Well I’m afraid she plainly has done a lot wrong.

If you lead any organisation – company, charity, school, council, government – in order to be able to claim you have done nothing wrong it is not good enough to make that assertion only on the basis that you have not taken active steps which have caused damage.

“Nothing wrong” requires rather more than that and the higher the public office, the greater the need to meet a higher standard. We cannot be blind to the valid point that this applies to Boris Johnson as much as it does to Nicola Sturgeon but the screeching certainty of her claim nonetheless jars.

To have done nothing wrong in high office outcomes must count. You must have governed well and to good effect. Your processes and procedures must be fair and open. You must tell the truth. You must not be so careless or reckless that what you say cannot be relied on. Above all you must accept that as a leader of an organisation you set its tone – how those within it act, whether they tell the truth, whether the organisation as a whole has integrity – these depend on effective leadership.

Nicola Sturgeon has failed these tests. All of them.

When Nicola Sturgeon decided as leader of the SNP that it was OK her husband remained its chief executive that was wrong and it doesn’t need hindsight to know that.

When she assured her party executive on a video which we can all see that the SNP’s finances had never been better and they should not talk otherwise, both of those things were wrong and she knew or ought to have known that.

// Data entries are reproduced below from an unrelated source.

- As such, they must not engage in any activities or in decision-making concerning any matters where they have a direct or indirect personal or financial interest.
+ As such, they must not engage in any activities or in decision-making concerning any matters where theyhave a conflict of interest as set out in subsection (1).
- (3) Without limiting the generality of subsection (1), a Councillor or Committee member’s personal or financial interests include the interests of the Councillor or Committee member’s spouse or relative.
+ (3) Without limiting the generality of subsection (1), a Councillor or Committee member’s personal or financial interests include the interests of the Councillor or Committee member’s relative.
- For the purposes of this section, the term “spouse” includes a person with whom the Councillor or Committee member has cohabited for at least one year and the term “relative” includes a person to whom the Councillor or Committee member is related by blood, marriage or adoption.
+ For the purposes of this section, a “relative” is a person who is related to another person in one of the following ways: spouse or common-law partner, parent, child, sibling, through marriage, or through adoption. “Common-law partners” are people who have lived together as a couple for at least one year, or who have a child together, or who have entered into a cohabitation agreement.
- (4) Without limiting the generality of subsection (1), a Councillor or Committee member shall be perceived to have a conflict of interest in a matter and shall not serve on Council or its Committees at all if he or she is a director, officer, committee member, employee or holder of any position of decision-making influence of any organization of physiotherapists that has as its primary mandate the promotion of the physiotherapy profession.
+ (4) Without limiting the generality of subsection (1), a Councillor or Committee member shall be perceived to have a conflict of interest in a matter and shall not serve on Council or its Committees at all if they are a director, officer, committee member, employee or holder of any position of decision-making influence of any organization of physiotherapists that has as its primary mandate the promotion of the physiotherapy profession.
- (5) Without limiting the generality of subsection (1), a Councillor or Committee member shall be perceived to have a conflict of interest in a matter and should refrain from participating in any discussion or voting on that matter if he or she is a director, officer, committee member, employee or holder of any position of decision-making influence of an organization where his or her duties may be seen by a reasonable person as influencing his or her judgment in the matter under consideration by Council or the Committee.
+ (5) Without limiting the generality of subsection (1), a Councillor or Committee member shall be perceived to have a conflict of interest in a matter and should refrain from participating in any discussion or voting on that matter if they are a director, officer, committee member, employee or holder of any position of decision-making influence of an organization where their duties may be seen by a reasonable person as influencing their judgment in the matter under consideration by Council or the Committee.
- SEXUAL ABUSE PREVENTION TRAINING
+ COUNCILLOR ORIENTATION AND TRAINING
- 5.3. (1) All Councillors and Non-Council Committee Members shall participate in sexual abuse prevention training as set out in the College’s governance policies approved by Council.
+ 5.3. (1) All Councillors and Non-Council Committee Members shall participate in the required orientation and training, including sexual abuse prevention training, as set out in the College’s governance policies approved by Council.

When the SNP briefed a falsehood during its recent leadership campaign about how many members it had that was wrong. The leader creates the culture in which such things are done. With power comes responsibility.

When your husband quietly lends the SNP money without telling the regulator that he has done so within the proper time that is a wrong by an organisation you lead. The 'It’s Pete’s money and he can do what he wants with it' line of defence just doesn’t cut it.

There are wider wrongs too, not just of policy (though there are many of those) but of character.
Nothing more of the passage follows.